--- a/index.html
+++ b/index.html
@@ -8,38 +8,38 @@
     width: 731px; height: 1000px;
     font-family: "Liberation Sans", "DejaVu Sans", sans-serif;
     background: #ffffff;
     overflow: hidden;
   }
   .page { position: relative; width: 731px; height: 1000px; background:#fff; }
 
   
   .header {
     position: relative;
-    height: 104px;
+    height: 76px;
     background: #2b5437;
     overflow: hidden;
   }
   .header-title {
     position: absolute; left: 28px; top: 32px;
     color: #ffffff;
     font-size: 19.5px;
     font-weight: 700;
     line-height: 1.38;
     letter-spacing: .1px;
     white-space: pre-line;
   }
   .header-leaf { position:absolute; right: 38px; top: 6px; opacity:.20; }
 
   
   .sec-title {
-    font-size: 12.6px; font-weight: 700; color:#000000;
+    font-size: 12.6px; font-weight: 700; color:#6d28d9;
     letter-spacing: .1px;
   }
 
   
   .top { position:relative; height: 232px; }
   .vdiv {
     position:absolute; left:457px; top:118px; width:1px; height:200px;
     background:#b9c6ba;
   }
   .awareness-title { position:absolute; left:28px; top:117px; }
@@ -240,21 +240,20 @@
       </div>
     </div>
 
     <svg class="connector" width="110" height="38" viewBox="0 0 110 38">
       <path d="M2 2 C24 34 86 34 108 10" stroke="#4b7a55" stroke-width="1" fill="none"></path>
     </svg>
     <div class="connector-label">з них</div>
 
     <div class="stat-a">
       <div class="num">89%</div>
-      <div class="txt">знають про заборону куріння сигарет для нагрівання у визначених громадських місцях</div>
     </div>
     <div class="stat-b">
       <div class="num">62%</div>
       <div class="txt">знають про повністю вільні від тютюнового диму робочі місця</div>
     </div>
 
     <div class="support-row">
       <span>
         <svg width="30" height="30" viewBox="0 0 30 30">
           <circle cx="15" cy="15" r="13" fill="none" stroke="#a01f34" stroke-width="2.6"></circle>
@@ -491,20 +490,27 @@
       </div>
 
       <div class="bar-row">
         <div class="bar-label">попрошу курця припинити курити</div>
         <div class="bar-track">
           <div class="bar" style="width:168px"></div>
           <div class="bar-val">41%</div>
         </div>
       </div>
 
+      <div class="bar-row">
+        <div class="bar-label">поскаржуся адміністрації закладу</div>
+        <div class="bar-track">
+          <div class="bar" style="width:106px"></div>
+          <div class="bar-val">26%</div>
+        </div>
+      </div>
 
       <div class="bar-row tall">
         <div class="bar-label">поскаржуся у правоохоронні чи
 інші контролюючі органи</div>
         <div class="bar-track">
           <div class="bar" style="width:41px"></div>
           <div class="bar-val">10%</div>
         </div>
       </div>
○ ○ ○ ○
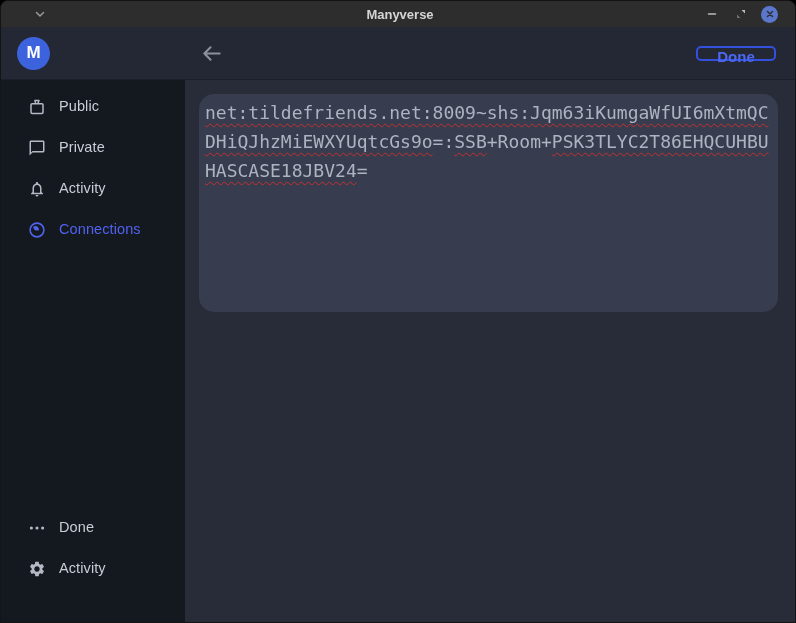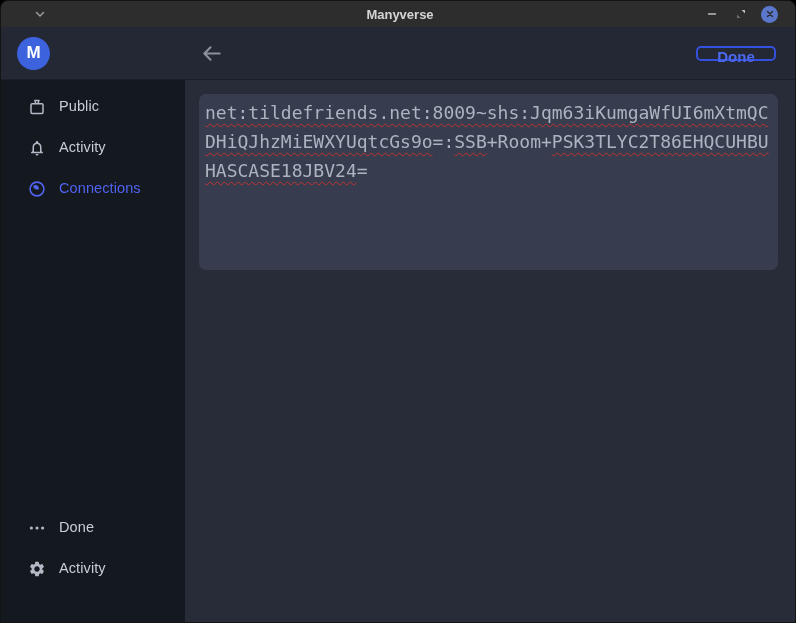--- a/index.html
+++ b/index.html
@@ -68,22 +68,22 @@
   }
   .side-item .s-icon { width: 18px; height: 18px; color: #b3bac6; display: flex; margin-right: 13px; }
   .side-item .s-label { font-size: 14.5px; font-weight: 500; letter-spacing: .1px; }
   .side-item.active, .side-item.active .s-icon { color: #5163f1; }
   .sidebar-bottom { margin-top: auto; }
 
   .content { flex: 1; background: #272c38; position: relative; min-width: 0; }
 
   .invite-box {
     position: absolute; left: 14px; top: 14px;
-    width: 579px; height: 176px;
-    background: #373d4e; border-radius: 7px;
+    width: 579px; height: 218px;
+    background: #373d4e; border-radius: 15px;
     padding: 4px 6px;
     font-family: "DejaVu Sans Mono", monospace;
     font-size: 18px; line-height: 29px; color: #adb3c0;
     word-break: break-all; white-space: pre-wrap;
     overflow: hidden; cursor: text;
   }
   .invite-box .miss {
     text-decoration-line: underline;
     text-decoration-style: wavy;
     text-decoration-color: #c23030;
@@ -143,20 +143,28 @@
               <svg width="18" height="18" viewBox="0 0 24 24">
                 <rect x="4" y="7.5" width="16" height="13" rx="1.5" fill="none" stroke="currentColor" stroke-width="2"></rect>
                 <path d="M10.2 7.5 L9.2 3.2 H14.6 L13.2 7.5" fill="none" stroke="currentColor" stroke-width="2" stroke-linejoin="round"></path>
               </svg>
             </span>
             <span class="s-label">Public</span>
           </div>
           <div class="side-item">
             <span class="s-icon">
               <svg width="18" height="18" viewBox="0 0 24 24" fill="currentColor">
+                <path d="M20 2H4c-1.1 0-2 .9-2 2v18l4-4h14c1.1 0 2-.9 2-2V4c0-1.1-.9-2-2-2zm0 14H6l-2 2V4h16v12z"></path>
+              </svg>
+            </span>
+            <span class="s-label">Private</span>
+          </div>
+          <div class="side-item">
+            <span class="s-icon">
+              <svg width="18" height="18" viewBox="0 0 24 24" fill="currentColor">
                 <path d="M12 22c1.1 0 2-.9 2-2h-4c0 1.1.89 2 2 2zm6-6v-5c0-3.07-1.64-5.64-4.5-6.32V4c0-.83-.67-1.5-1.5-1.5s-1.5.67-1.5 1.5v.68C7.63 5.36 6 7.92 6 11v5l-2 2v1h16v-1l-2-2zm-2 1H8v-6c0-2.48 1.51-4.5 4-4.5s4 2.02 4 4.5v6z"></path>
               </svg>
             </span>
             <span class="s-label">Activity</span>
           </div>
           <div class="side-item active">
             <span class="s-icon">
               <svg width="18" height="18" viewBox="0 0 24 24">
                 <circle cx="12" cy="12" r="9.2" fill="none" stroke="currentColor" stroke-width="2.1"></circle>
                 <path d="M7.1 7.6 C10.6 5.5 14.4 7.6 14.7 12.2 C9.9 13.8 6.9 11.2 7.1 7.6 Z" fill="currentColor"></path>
○ ○ ○ ○
PROMPT: A single number, please: the count of lines above that contain the string "size".

REPLY TO THE EXERCISE: 5